The Tanner Humanities Center was proud to host Shoshana Zuboff for the Obert C. Tanner Lectures on Artificial Intelligence and Human Values, a special series of the Tanner Lectures program. This lecture series on artificial intelligence will also take place at University of California Berkeley, University of Cambridge, University of Michigan, University of Oxford, Stanford University, and Yale University during the 2021-22 and 2022-23 academic years.

Zuboff is the author of three books, each of which signaled the start of a new epoch in technological society. In the late 1980s she foresaw how computers would revolutionize the modern workplace. Writing before the invention of the iPod or Uber, she predicted the rise of digitally-mediated products and services tailored to the individual. She also warned of the individual and societal risks.

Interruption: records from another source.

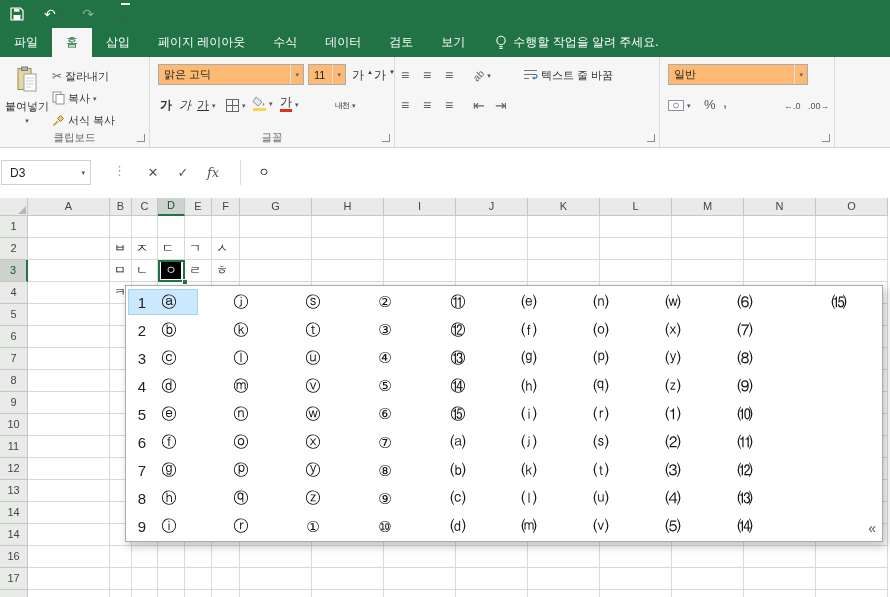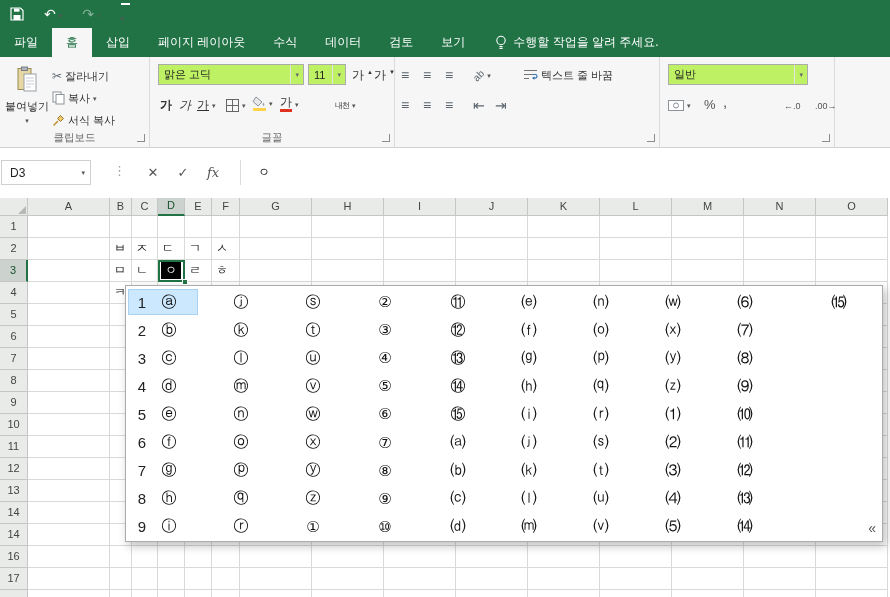--- a/index.html
+++ b/index.html
@@ -34,7 +34,7 @@
 .dlg{position:absolute;right:4px;bottom:5px;width:8px;height:8px;border-right:1px solid #8c8c8c;border-bottom:1px solid #8c8c8c}
 .rbtn{position:absolute;display:flex;align-items:center;gap:3px;height:20px;font-size:11px;color:#333;white-space:nowrap}
 .icon-dd{font-size:7px;color:#555;line-height:1}
-.combo{position:absolute;display:flex;align-items:center;background:#bef264;border:1px solid #ababab;font-size:11px;color:#222;padding-left:5px}
+.combo{position:absolute;display:flex;align-items:center;background:#fdba74;border:1px solid #ababab;font-size:11px;color:#222;padding-left:5px}
 .combo .icon-dd{margin-left:auto;align-self:stretch;display:flex;align-items:center;padding:0 4px;border-left:1px solid #e4e4e4;color:#666}
 #paste-btn{position:absolute;left:4px;top:4px;width:46px;height:82px;display:flex;flex-direction:column;align-items:center;font-size:11px;color:#333}
 #paste-btn svg{margin-top:5px}

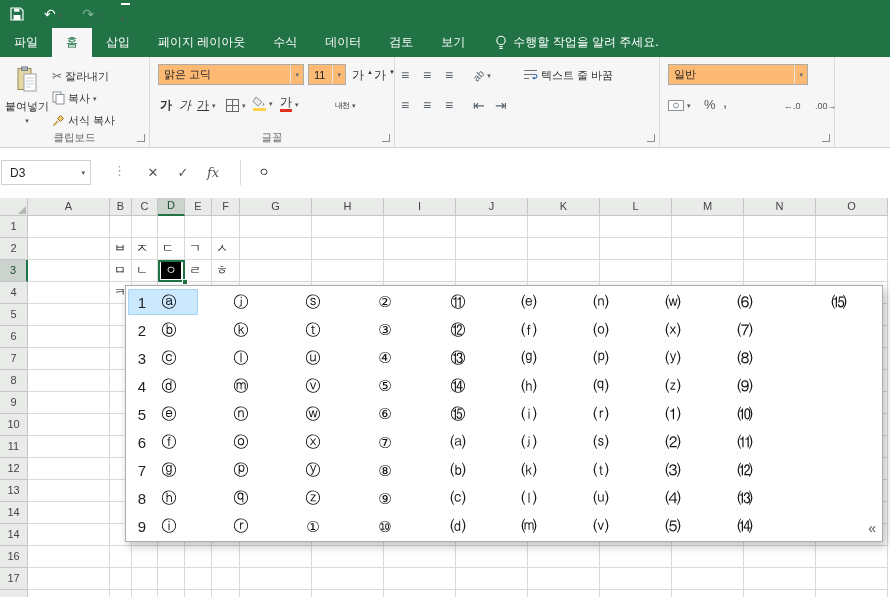--- a/index.html
+++ b/index.html
@@ -290,7 +290,7 @@
     <div class="rbtn" style="left:124px;top:39px;font-size:9px;color:#555">
         <span>←.0</span>
       </div>
-    <div class="rbtn" style="left:155px;top:39px;font-size:9px;color:#555">
+    <div class="rbtn" style="left:148px;top:39px;font-size:9px;color:#555">
         <span>.00→</span>
       </div>
     <div class="dlg"></div>

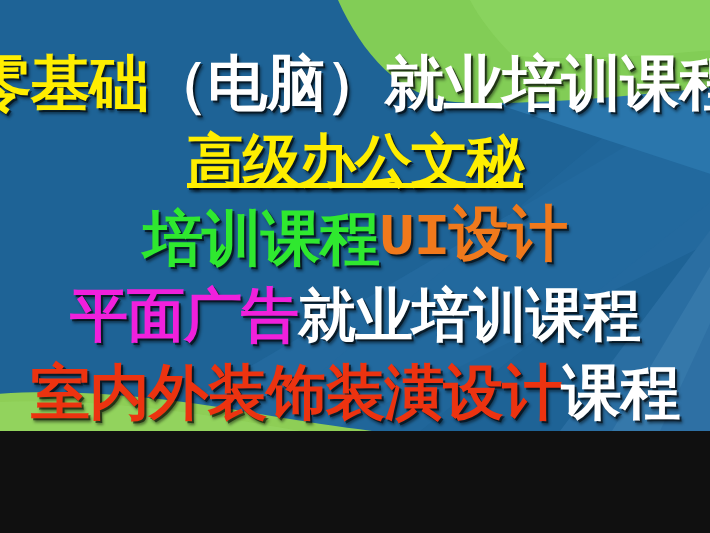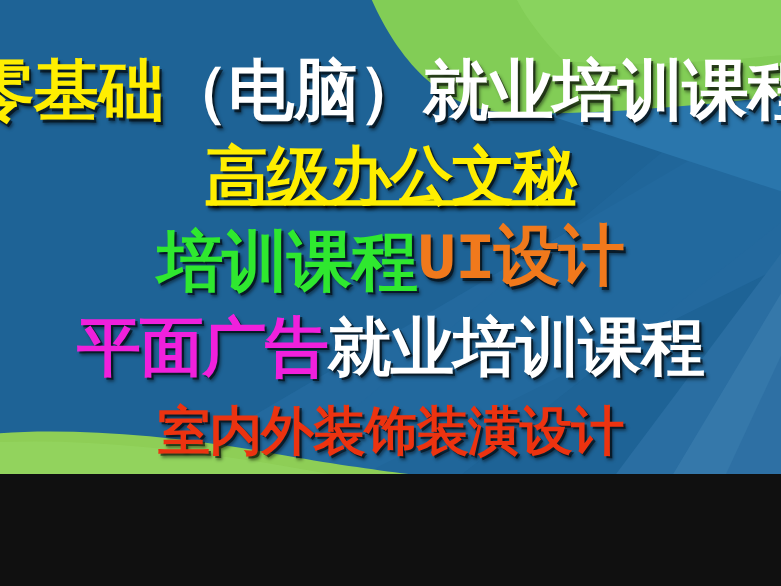--- a/index.html
+++ b/index.html
@@ -56,7 +56,7 @@
   .line-2 .seg { font-size: 57px; text-decoration: underline; }
   .line-3 .seg { font-size: 60px; }
   .line-4 .seg { font-size: 58px; }
-  .line-5 .seg { font-size: 48px; }
+  .line-5 .seg { font-size: 60px; }
 
   .c-yellow  { color: #ffee00; }
   .c-white   { color: #ffffff; }

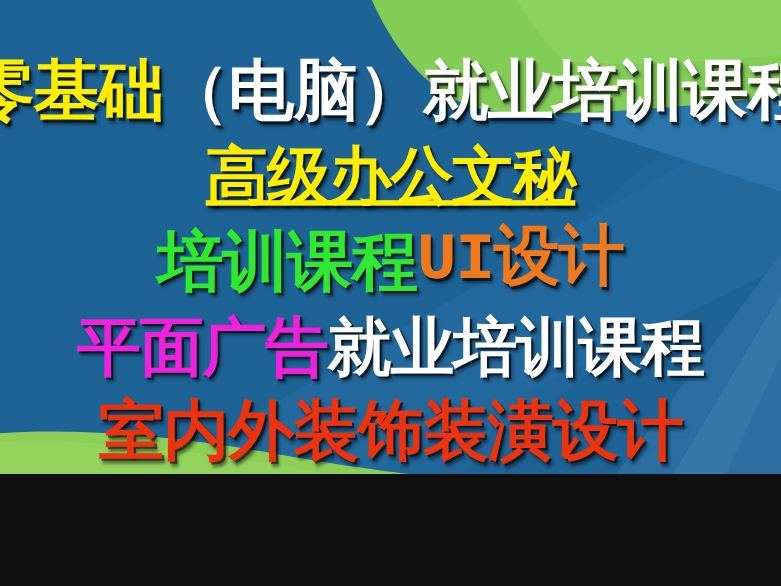--- a/index.html
+++ b/index.html
@@ -114,6 +114,7 @@
 
     <div class="line line-5">
       <span class="seg c-red">室内外装饰装潢设计</span>
+        <span class="seg c-white">课程</span>
     </div>
 
   </div>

Now her masterwork, The Age of Surveillance Capitalism: The Fight for a Human Future at the New Frontier of Power, synthesizes years of research to reveal a world in which technology users are neither customers, employees, nor products. Instead, she argues they are the raw material for new procedures of manufacturing and sales that define an entirely new economic order—a surveillance economy. She invites alternative approaches. Zuboff is the Charles Edward Wilson Professor Emerita at Harvard Business School and a former Faculty Associate at the Berkman Klein Center for Internet and Society at Harvard Law School.